Start of Data records

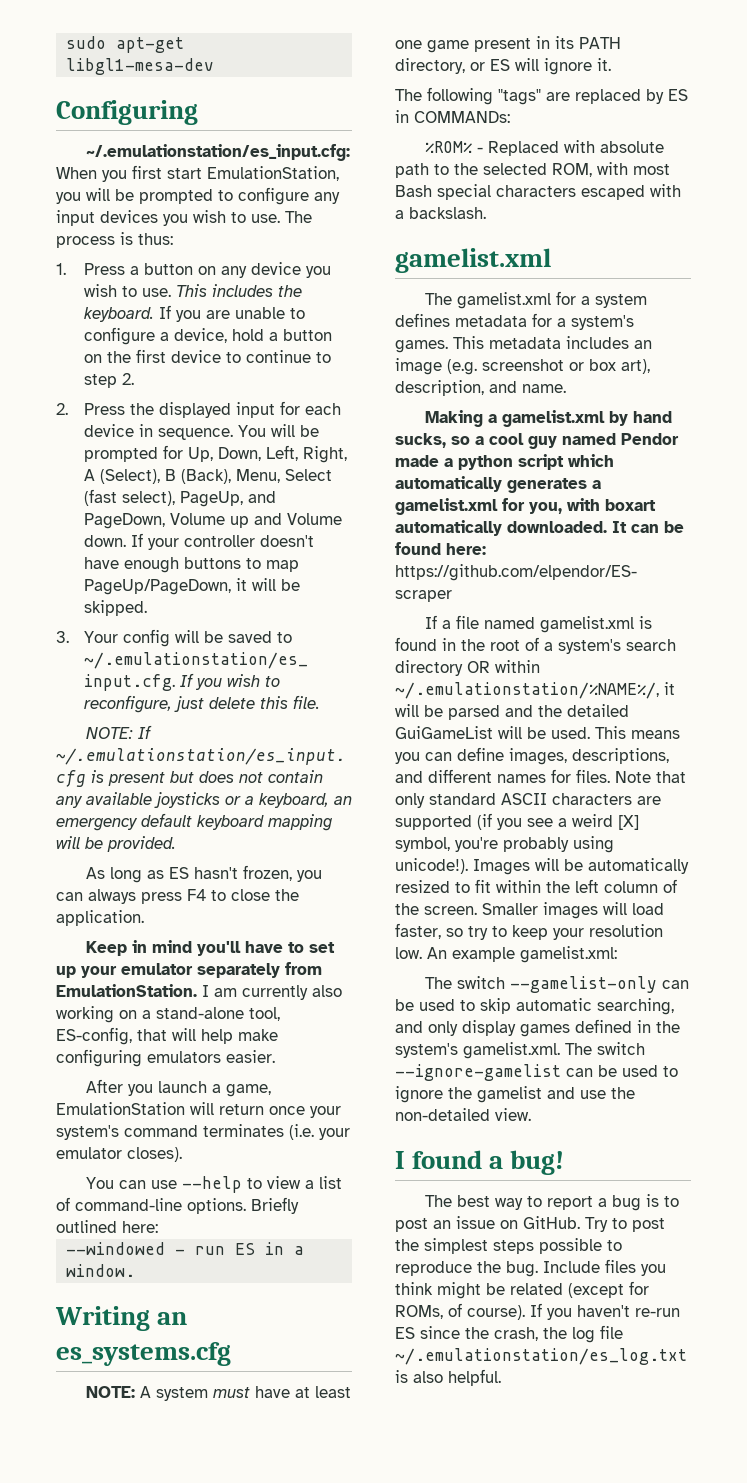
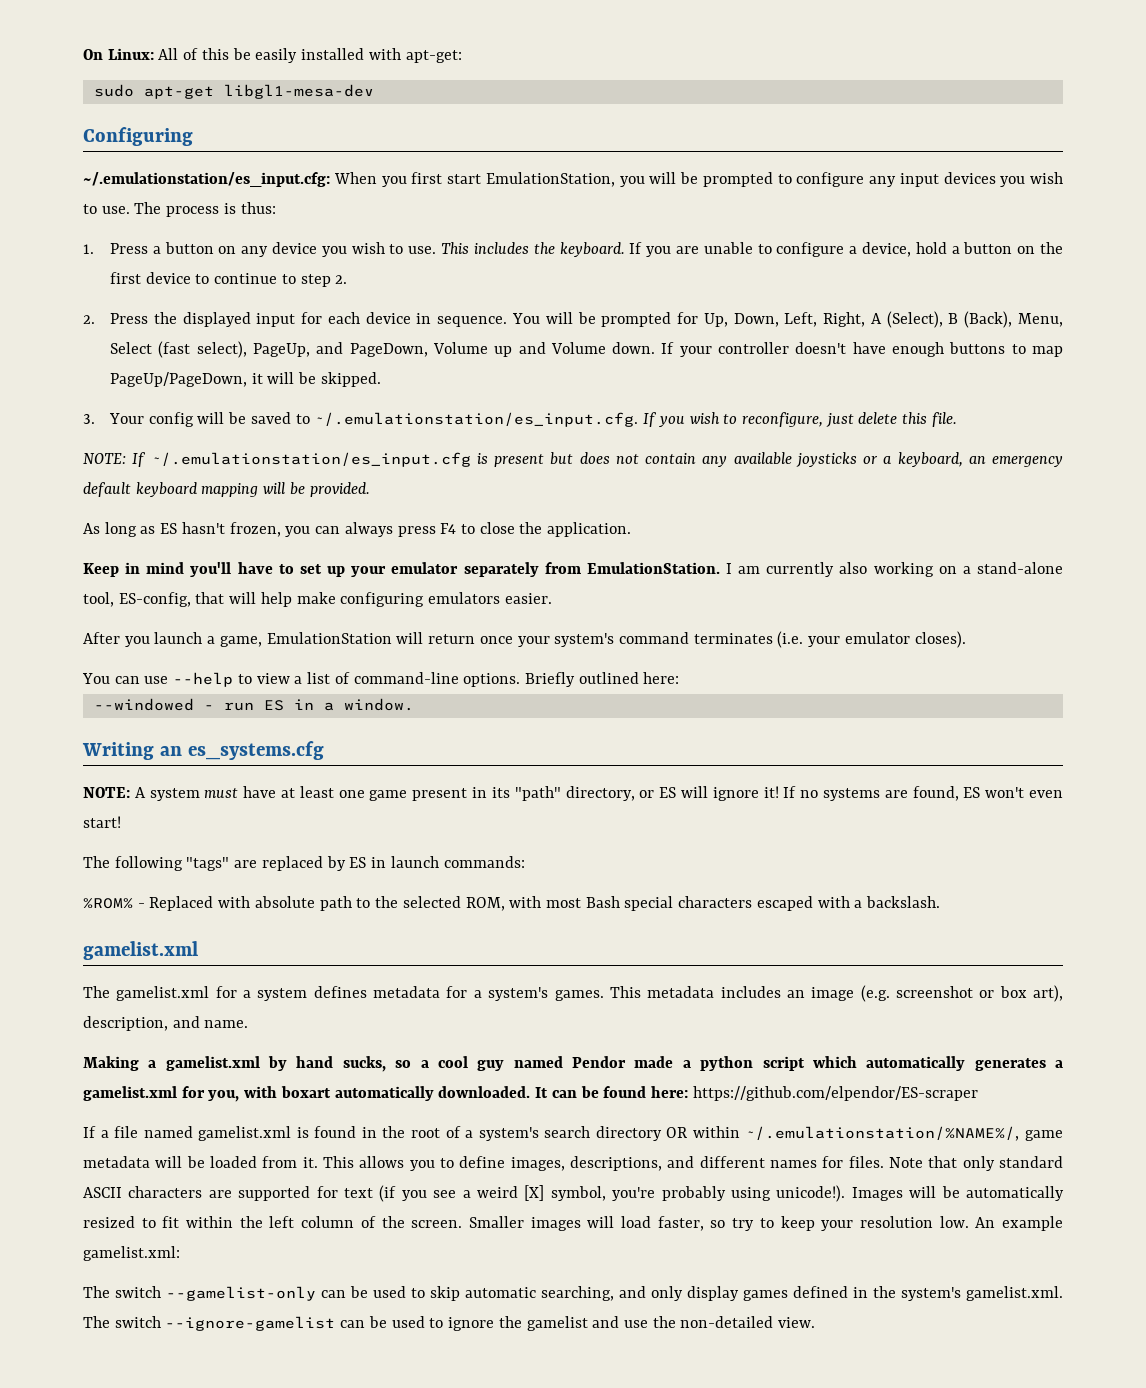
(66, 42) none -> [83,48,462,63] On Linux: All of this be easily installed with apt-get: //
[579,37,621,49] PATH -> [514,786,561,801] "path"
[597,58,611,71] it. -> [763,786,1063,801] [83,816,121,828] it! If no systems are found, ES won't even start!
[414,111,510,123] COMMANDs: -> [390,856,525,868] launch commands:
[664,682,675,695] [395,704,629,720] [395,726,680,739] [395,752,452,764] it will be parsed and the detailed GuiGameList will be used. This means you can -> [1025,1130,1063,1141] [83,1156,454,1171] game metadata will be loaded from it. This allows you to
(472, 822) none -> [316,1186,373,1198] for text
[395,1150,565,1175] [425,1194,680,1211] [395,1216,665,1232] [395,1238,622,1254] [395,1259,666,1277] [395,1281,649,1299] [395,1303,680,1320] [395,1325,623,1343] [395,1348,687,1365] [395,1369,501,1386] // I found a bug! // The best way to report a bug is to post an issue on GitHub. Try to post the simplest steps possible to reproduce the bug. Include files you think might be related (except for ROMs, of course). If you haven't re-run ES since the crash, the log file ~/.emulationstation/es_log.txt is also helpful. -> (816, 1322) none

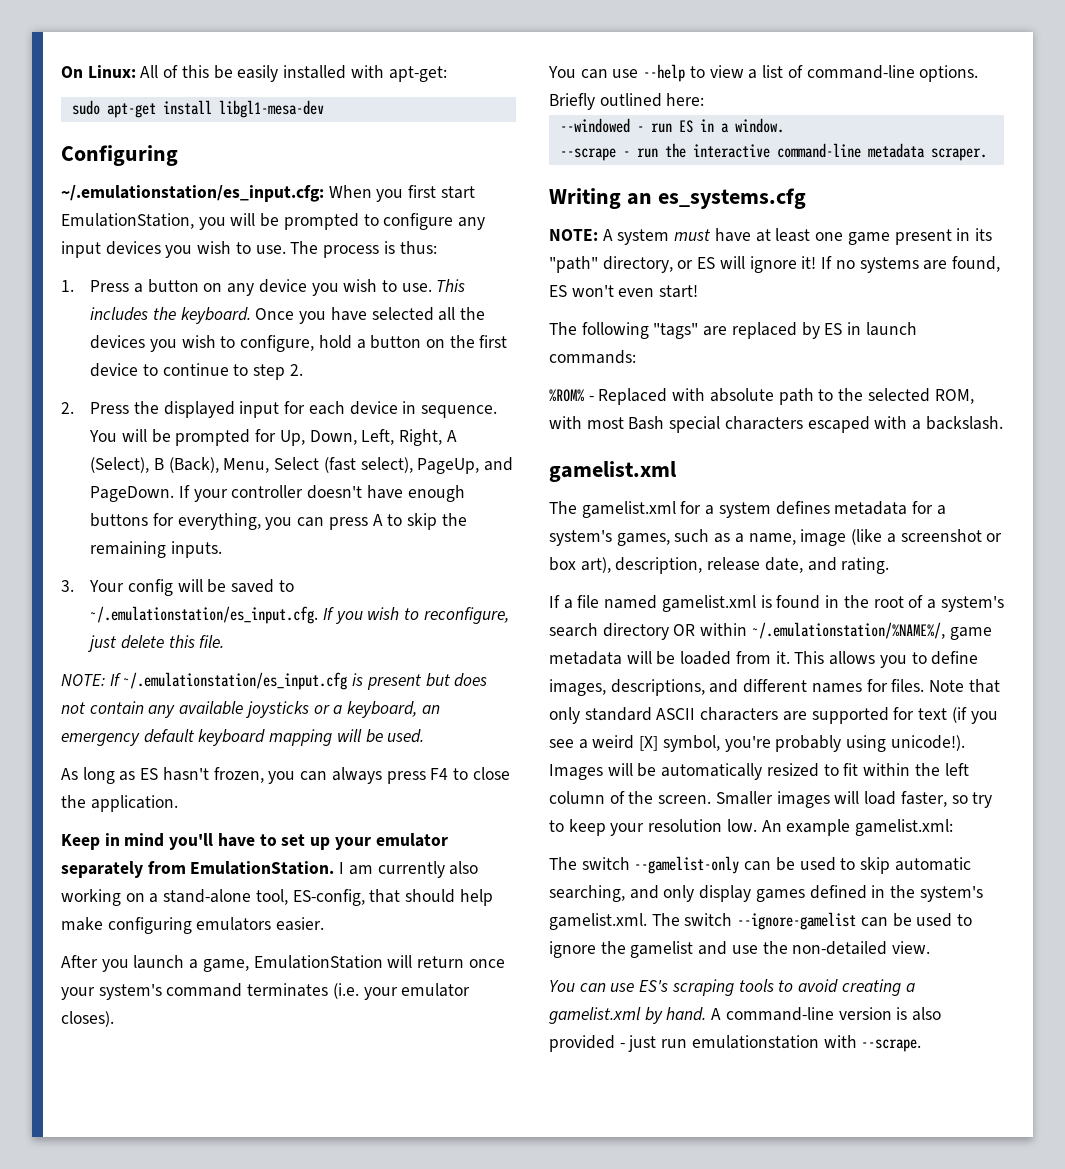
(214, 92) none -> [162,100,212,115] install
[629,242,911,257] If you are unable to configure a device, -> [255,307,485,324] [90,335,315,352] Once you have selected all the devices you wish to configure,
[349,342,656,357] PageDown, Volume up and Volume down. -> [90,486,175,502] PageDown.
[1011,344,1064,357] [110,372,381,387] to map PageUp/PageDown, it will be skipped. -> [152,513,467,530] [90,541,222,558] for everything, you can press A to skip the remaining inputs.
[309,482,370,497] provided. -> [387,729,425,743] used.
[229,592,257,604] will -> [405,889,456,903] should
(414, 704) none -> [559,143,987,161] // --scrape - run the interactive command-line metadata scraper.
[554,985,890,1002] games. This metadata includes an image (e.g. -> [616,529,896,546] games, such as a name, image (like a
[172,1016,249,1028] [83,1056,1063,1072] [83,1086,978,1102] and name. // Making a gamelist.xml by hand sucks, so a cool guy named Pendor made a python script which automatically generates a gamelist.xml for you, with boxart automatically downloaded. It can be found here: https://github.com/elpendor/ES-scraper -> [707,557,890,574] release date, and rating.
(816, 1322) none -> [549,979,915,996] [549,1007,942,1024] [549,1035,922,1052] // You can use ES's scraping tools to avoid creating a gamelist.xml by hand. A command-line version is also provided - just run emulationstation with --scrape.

End of Data records

= Brief =
All entries above should be printed exactly, though without their pictures.

= Response box =
(66, 42) none -> [83,48,462,63] On Linux: All of this be easily installed with apt-get: //
[579,37,621,49] PATH -> [514,786,561,801] "path"
[597,58,611,71] it. -> [763,786,1063,801] [83,816,121,828] it! If no systems are found, ES won't even start!
[414,111,510,123] COMMANDs: -> [390,856,525,868] launch commands:
[664,682,675,695] [395,704,629,720] [395,726,680,739] [395,752,452,764] it will be parsed and the detailed GuiGameList will be used. This means you can -> [1025,1130,1063,1141] [83,1156,454,1171] game metadata will be loaded from it. This allows you to
(472, 822) none -> [316,1186,373,1198] for text
[395,1150,565,1175] [425,1194,680,1211] [395,1216,665,1232] [395,1238,622,1254] [395,1259,666,1277] [395,1281,649,1299] [395,1303,680,1320] [395,1325,623,1343] [395,1348,687,1365] [395,1369,501,1386] // I found a bug! // The best way to report a bug is to post an issue on GitHub. Try to post the simplest steps possible to reproduce the bug. Include files you think might be related (except for ROMs, of course). If you haven't re-run ES since the crash, the log file ~/.emulationstation/es_log.txt is also helpful. -> (816, 1322) none

(214, 92) none -> [162,100,212,115] install
[629,242,911,257] If you are unable to configure a device, -> [255,307,485,324] [90,335,315,352] Once you have selected all the devices you wish to configure,
[349,342,656,357] PageDown, Volume up and Volume down. -> [90,486,175,502] PageDown.
[1011,344,1064,357] [110,372,381,387] to map PageUp/PageDown, it will be skipped. -> [152,513,467,530] [90,541,222,558] for everything, you can press A to skip the remaining inputs.
[309,482,370,497] provided. -> [387,729,425,743] used.
[229,592,257,604] will -> [405,889,456,903] should
(414, 704) none -> [559,143,987,161] // --scrape - run the interactive command-line metadata scraper.
[554,985,890,1002] games. This metadata includes an image (e.g. -> [616,529,896,546] games, such as a name, image (like a
[172,1016,249,1028] [83,1056,1063,1072] [83,1086,978,1102] and name. // Making a gamelist.xml by hand sucks, so a cool guy named Pendor made a python script which automatically generates a gamelist.xml for you, with boxart automatically downloaded. It can be found here: https://github.com/elpendor/ES-scraper -> [707,557,890,574] release date, and rating.
(816, 1322) none -> [549,979,915,996] [549,1007,942,1024] [549,1035,922,1052] // You can use ES's scraping tools to avoid creating a gamelist.xml by hand. A command-line version is also provided - just run emulationstation with --scrape.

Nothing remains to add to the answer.